あまり期待されていなかった森保ジャパンが、コスタリカに敗れたものの、ドイツとスペインに奇跡的に勝ち、決勝トーナメント進出を決めた。日本では大きな盛り上がりを見せているし、サッカー好きの私としては、毎日のように楽しんできた。
ところが、英国のサッカー好きの友人と研究のことでメールを交わしたときに、ワールドカップの話題を振ったところ、彼は、今回は全く試合を見ていないとのことだった。その理由は、カタールの人権問題である。日本でも、すでに新聞記事などで、外国人労働者に対する人権侵害や性的少数者への差別が問題になっているが、残念ながらあまり大きく取り上げられていない。また、ウィキペディアでも英語版はあるが、日本語版はまだない。
人権に問題を抱えている国や、独裁などの政治的問題がある国が、国威掲揚のための国際大会を開くことはよくある。スポーツの巨大イベントを開催することで、社会が抱える問題を洗い流して大衆の関心を遠ざけるという意味で、近年、これはスポーツウォッシングと呼ばれている。今回のカタール大会以外に、2018年のロシアワールドカップや2022年の北京の冬季オリンピックが該当する。
カタールワールドカップについて、残念ながら、日本で真剣に取り上げられている印象はない。NHKのクローズアップ現代あたりで報道すれば、大きなインパクトがあると思う。しかし、サッカー協会会長の田嶋幸三氏の「今はとりあげるべきではない」という発言にみられるように、情けないくらい及び腰である。盛り上がりに水を差したくない気持ちはわからないではないが、この発言が日本の関係者やメディアの総意なのだろう。

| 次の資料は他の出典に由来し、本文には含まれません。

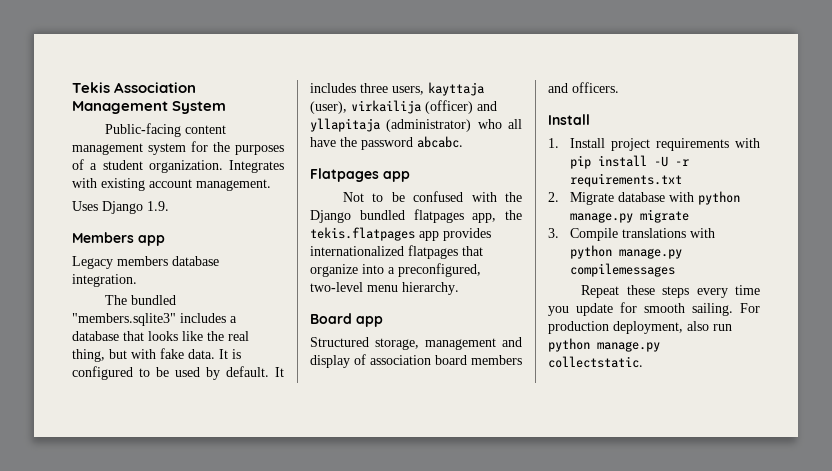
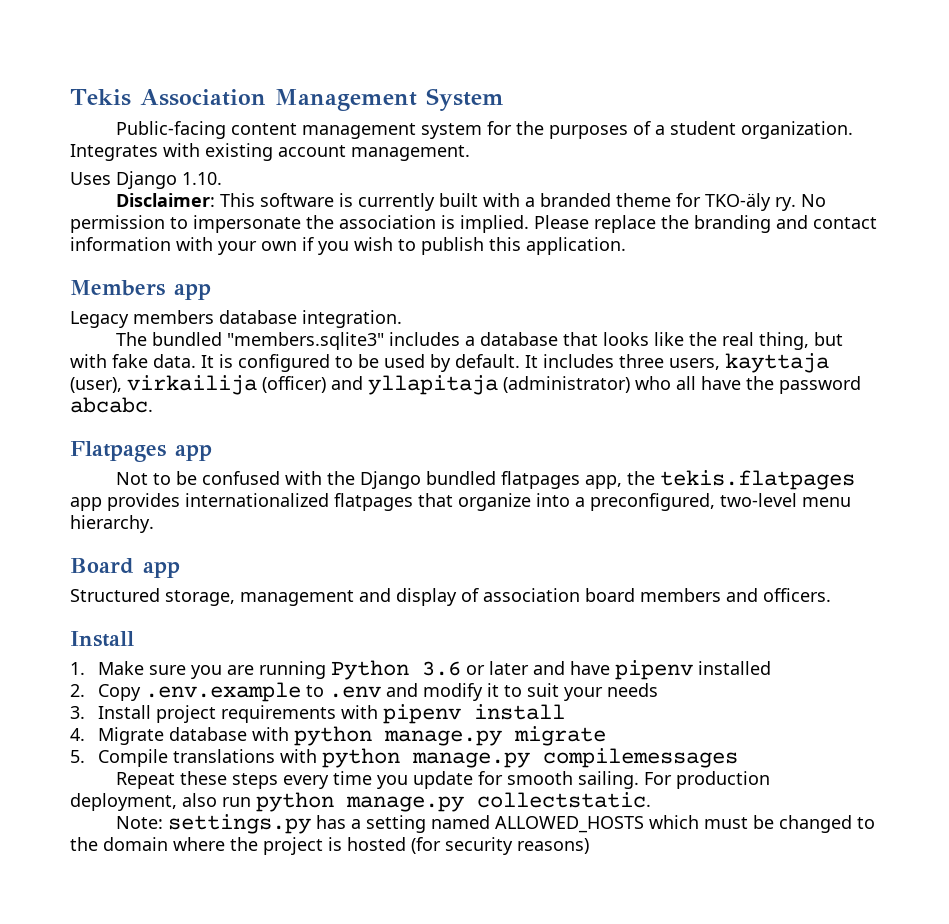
[147,201,169,211] 1.9. -> [182,172,222,185] [115,193,826,211] [70,215,877,233] [70,237,626,255] 1.10. // Disclaimer: This software is currently built with a branded theme for TKO-äly ry. No permission to impersonate the association is implied. Please replace the branding and contact information with your own if you wish to publish this application.
(559, 143) none -> [98,660,772,680] [70,682,659,702] [70,706,85,719] Make sure you are running Python 3.6 or later and have pipenv installed // 2. Copy .env.example to .env and modify it to suit your needs // 3.
[570,155,592,169] pip -> [383,704,462,724] pipenv
[654,156,690,167] [570,173,683,187] [548,192,559,202] -U -r requirements.txt // 2. -> [70,728,85,741] // 4.
[548,228,559,238] 3. -> [70,750,85,763] 5.
(643, 362) none -> [115,814,875,834] [70,837,589,855] // Note: settings.py has a setting named ALLOWED_HOSTS which must be changed to the domain where the project is hosted (for security reasons)

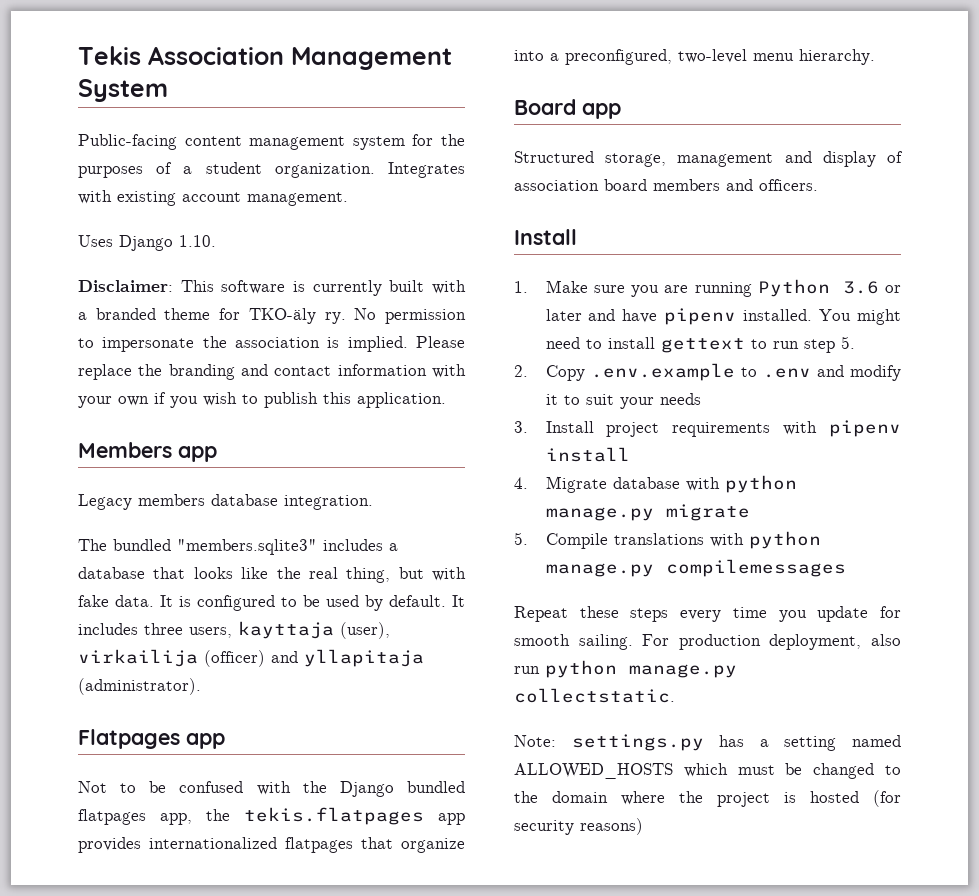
[503,376,861,394] [70,397,153,413] (administrator) who all have the password abcabc. -> [78,678,201,695] (administrator).
[698,661,772,675] installed -> [743,309,901,325] [545,336,855,353] installed. You might need to install gettext to run step 5.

一番大きな問題は、日本のリベラルを自称する人たちが、他国の人権問題への不干渉を貫いている点である。とくに中国の人権問題について、最近になってようやく非難する発言が出るようになったが、これまでは、異常と思えるくらい言及が少なかった。第二次世界大戦以降、中国などを批判するのは嫌韓・嫌中の右翼であり、自分たちは彼らとは違うという態度を示さなければいけないという枠にとらわれているからであろう。先日、あるTV番組で、北朝鮮のミサイル問題が取り上げられていたとき、谷口真由美氏が日本で朝鮮・韓国の人々へのヘイトが起きていると発言して呆れ返られていたが、私も「オイオイ、そっちへ行くのか」と情けなかった。ミサイル問題と関連させるならば、北朝鮮における極めて大きな人権問題に言及すべきだろう。
私自身は、人権問題に声を上げると同時に、試合は試合で楽しめばよいのではとは思うが、この態度ではスポーツウォッシングされていることになるのだろうか。とりあえず、日本には、次戦のクロアチアにはぜひ勝ってほしい。